STUDY MATERIAL below:

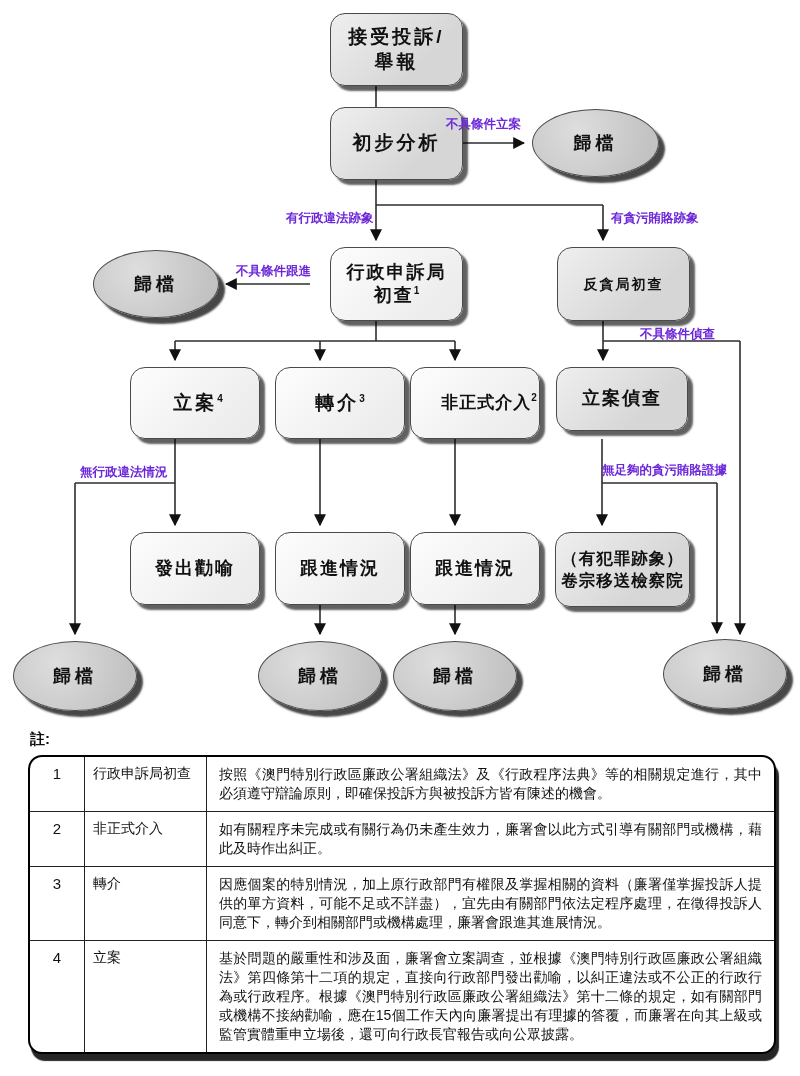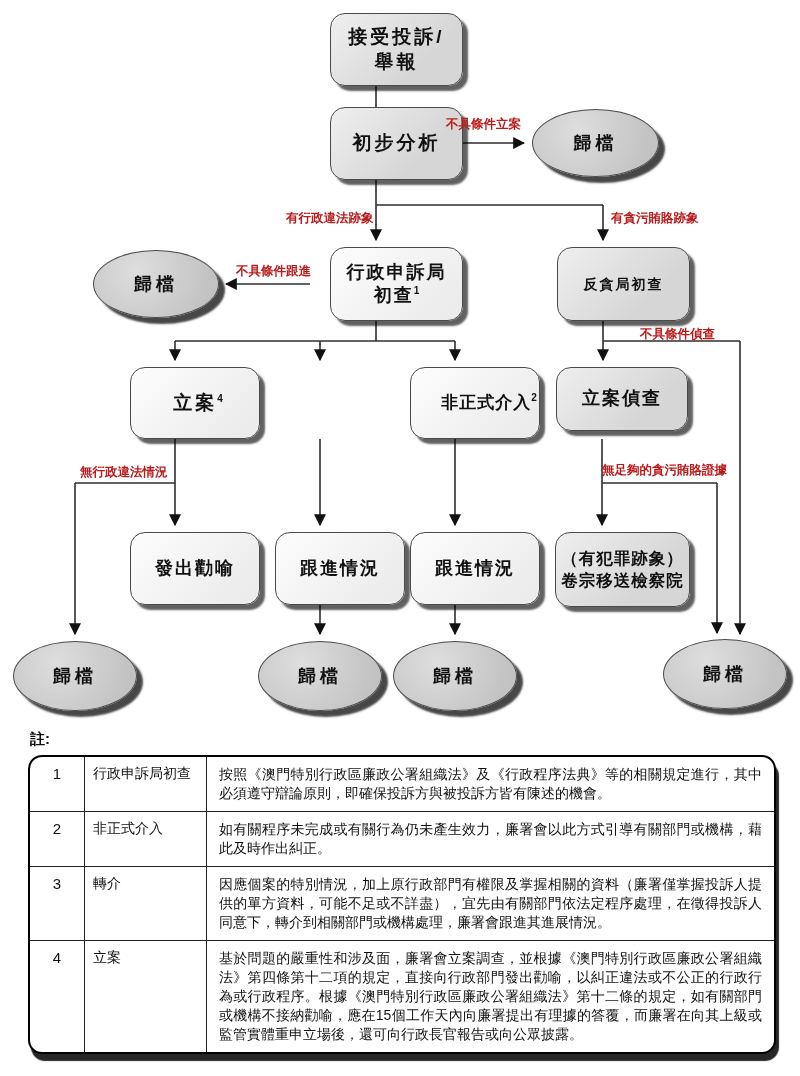--- a/index.html
+++ b/index.html
@@ -19,21 +19,21 @@
         font-weight:bold;font-size:19px;letter-spacing:3px;text-align:center;line-height:1.3;margin-left:20px;}
   .node.light{background:linear-gradient(135deg,var(--node-white) 0%,var(--node-white-lo) 85%);}
   .node.small{font-size:16.5px;letter-spacing:1px;}
   .node sup{font-size:10px;font-weight:bold;letter-spacing:0;vertical-align:super;line-height:0;}
   .ellipse{position:absolute;z-index:2;display:flex;align-items:center;justify-content:center;
         border:1.6px solid var(--border);border-radius:50%;
         background:radial-gradient(circle at 35% 30%,var(--ellipse-hi) 0%,var(--ellipse-lo) 80%);
         box-shadow:6px 6px 2px rgba(0,0,0,0.72);
         font-weight:bold;font-size:18px;letter-spacing:4px;}
   .edge-label{position:absolute;z-index:3;font-family:"DejaVu Serif","Liberation Serif",serif;
-        font-weight:bold;font-size:12.5px;white-space:nowrap;color:#b91c1c;}
+        font-weight:bold;font-size:12.5px;white-space:nowrap;color:#6d28d9;}
   .notes-heading{position:absolute;left:30px;top:730px;font-size:15px;font-weight:bold;z-index:2;}
   .notes-table{position:absolute;left:28px;top:755px;width:748px;z-index:2;
         border:2.5px solid #000;border-radius:14px;overflow:hidden;background:#fff;
         box-shadow:3px 7px 1px rgba(0,0,0,0.85);}
   .note-row{display:flex;border-bottom:1.5px solid #222;}
   .note-row:last-child{border-bottom:none;}
   .col-num{width:55px;flex:0 0 55px;text-align:center;padding:8px 0;font-size:15px;border-right:1.5px solid #222;}
   .col-term{width:122px;flex:0 0 122px;padding:8px 8px;font-size:14px;border-right:1.5px solid #222;}
   .col-desc{flex:1;padding:8px 12px;font-size:14px;line-height:1.36;text-align:justify;}
 </style>
@@ -111,20 +111,23 @@
   </div>
 
   <div class="node" style="left:537px;top:247px;width:133px;height:74px;font-size:14px;letter-spacing:2px;">
     <div>反貪局初查</div>
   </div>
 
   <div class="node light" style="left:110px;top:367px;width:130px;height:72px;padding-left:6px;">
     <div><span>立案</span><sup>4</sup></div>
   </div>
 
+  <div class="node light" style="left:255px;top:367px;width:130px;height:72px;">
+    <div><span>轉介</span><sup>3</sup></div>
+  </div>
 
   <div class="node light" style="left:390px;top:367px;width:130px;height:72px;font-size:17px;letter-spacing:1px;padding-left:28px;">
     <div><span>非正式介入</span><sup>2</sup></div>
   </div>
 
   <div class="node" style="left:536px;top:367px;width:132px;height:64px;font-size:18px;letter-spacing:2px;">
     <div>立案偵查</div>
   </div>
 
   <div class="node light" style="left:110px;top:532px;width:130px;height:73px;font-size:18px;letter-spacing:2px;">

End of STUDY MATERIAL.

Reproduce every entry above in full and exactly, though not its pictures.

--- a/index.html
+++ b/index.html
@@ -19,21 +19,21 @@
         font-weight:bold;font-size:19px;letter-spacing:3px;text-align:center;line-height:1.3;margin-left:20px;}
   .node.light{background:linear-gradient(135deg,var(--node-white) 0%,var(--node-white-lo) 85%);}
   .node.small{font-size:16.5px;letter-spacing:1px;}
   .node sup{font-size:10px;font-weight:bold;letter-spacing:0;vertical-align:super;line-height:0;}
   .ellipse{position:absolute;z-index:2;display:flex;align-items:center;justify-content:center;
         border:1.6px solid var(--border);border-radius:50%;
         background:radial-gradient(circle at 35% 30%,var(--ellipse-hi) 0%,var(--ellipse-lo) 80%);
         box-shadow:6px 6px 2px rgba(0,0,0,0.72);
         font-weight:bold;font-size:18px;letter-spacing:4px;}
   .edge-label{position:absolute;z-index:3;font-family:"DejaVu Serif","Liberation Serif",serif;
-        font-weight:bold;font-size:12.5px;white-space:nowrap;color:#b91c1c;}
+        font-weight:bold;font-size:12.5px;white-space:nowrap;color:#6d28d9;}
   .notes-heading{position:absolute;left:30px;top:730px;font-size:15px;font-weight:bold;z-index:2;}
   .notes-table{position:absolute;left:28px;top:755px;width:748px;z-index:2;
         border:2.5px solid #000;border-radius:14px;overflow:hidden;background:#fff;
         box-shadow:3px 7px 1px rgba(0,0,0,0.85);}
   .note-row{display:flex;border-bottom:1.5px solid #222;}
   .note-row:last-child{border-bottom:none;}
   .col-num{width:55px;flex:0 0 55px;text-align:center;padding:8px 0;font-size:15px;border-right:1.5px solid #222;}
   .col-term{width:122px;flex:0 0 122px;padding:8px 8px;font-size:14px;border-right:1.5px solid #222;}
   .col-desc{flex:1;padding:8px 12px;font-size:14px;line-height:1.36;text-align:justify;}
 </style>
@@ -111,20 +111,23 @@
   </div>
 
   <div class="node" style="left:537px;top:247px;width:133px;height:74px;font-size:14px;letter-spacing:2px;">
     <div>反貪局初查</div>
   </div>
 
   <div class="node light" style="left:110px;top:367px;width:130px;height:72px;padding-left:6px;">
     <div><span>立案</span><sup>4</sup></div>
   </div>
 
+  <div class="node light" style="left:255px;top:367px;width:130px;height:72px;">
+    <div><span>轉介</span><sup>3</sup></div>
+  </div>
 
   <div class="node light" style="left:390px;top:367px;width:130px;height:72px;font-size:17px;letter-spacing:1px;padding-left:28px;">
     <div><span>非正式介入</span><sup>2</sup></div>
   </div>
 
   <div class="node" style="left:536px;top:367px;width:132px;height:64px;font-size:18px;letter-spacing:2px;">
     <div>立案偵查</div>
   </div>
 
   <div class="node light" style="left:110px;top:532px;width:130px;height:73px;font-size:18px;letter-spacing:2px;">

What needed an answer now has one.